» DIRECTIONS
Transcribe every record verbatim; no pictures.

» MATERIAL SHOWN
_ _ _ _ _

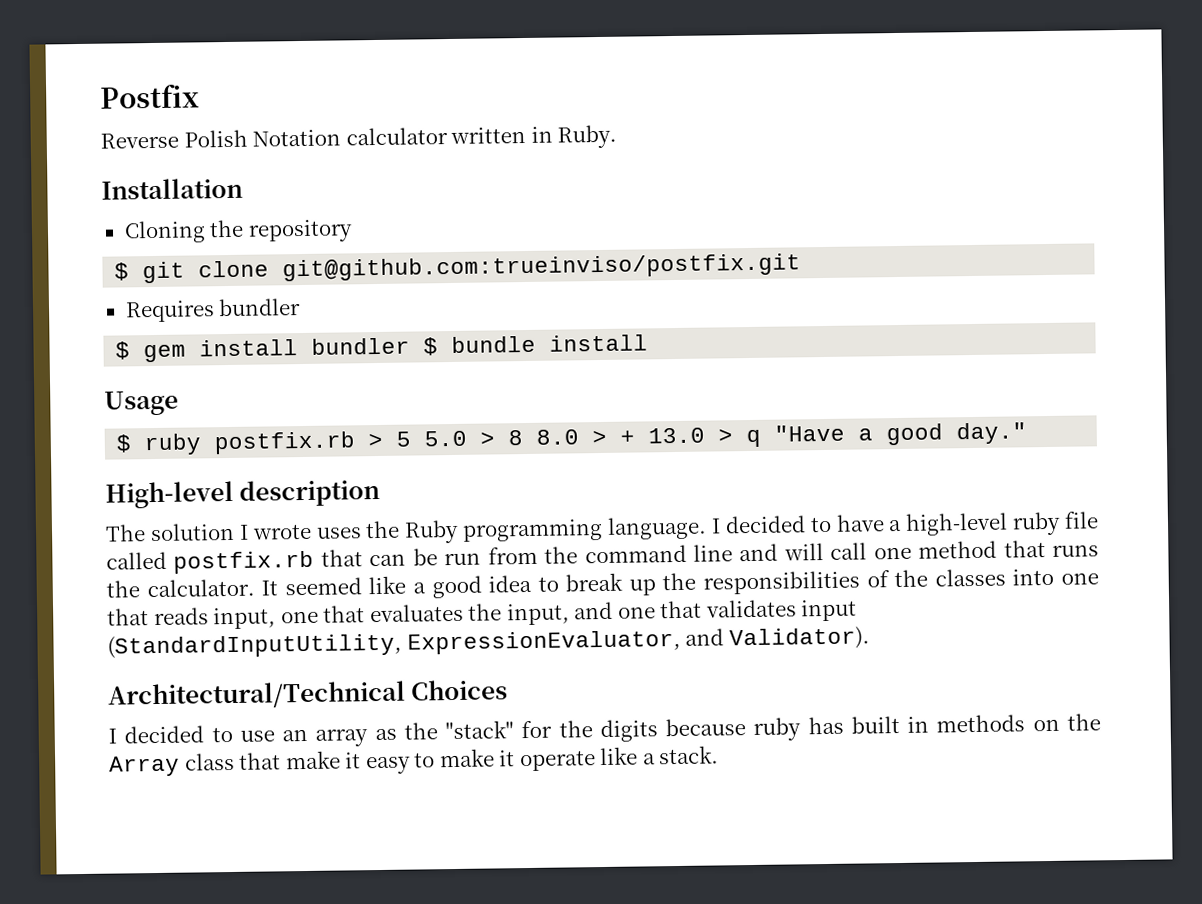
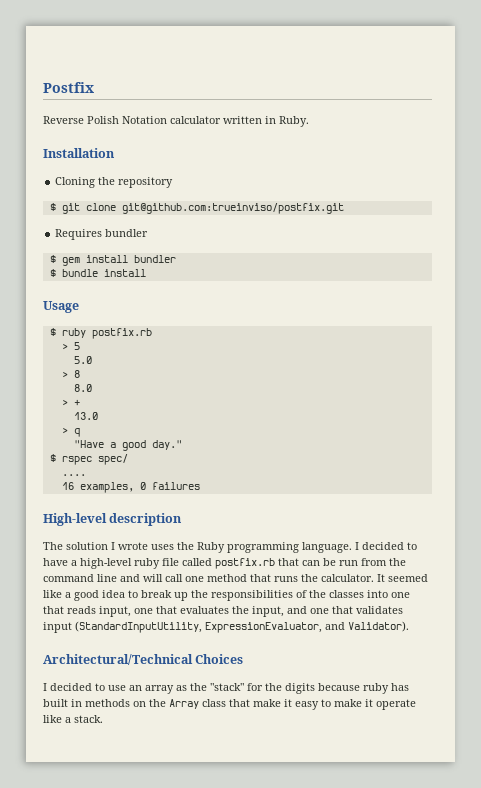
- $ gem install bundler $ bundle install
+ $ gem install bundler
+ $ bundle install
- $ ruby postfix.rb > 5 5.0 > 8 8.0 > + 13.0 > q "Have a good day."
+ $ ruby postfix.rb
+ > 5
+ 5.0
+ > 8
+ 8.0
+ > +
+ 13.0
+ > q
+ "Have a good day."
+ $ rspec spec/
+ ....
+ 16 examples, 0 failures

_ _ _ _ _

» EXPECTED ANSWER
- $ gem install bundler $ bundle install
+ $ gem install bundler
+ $ bundle install
- $ ruby postfix.rb > 5 5.0 > 8 8.0 > + 13.0 > q "Have a good day."
+ $ ruby postfix.rb
+ > 5
+ 5.0
+ > 8
+ 8.0
+ > +
+ 13.0
+ > q
+ "Have a good day."
+ $ rspec spec/
+ ....
+ 16 examples, 0 failures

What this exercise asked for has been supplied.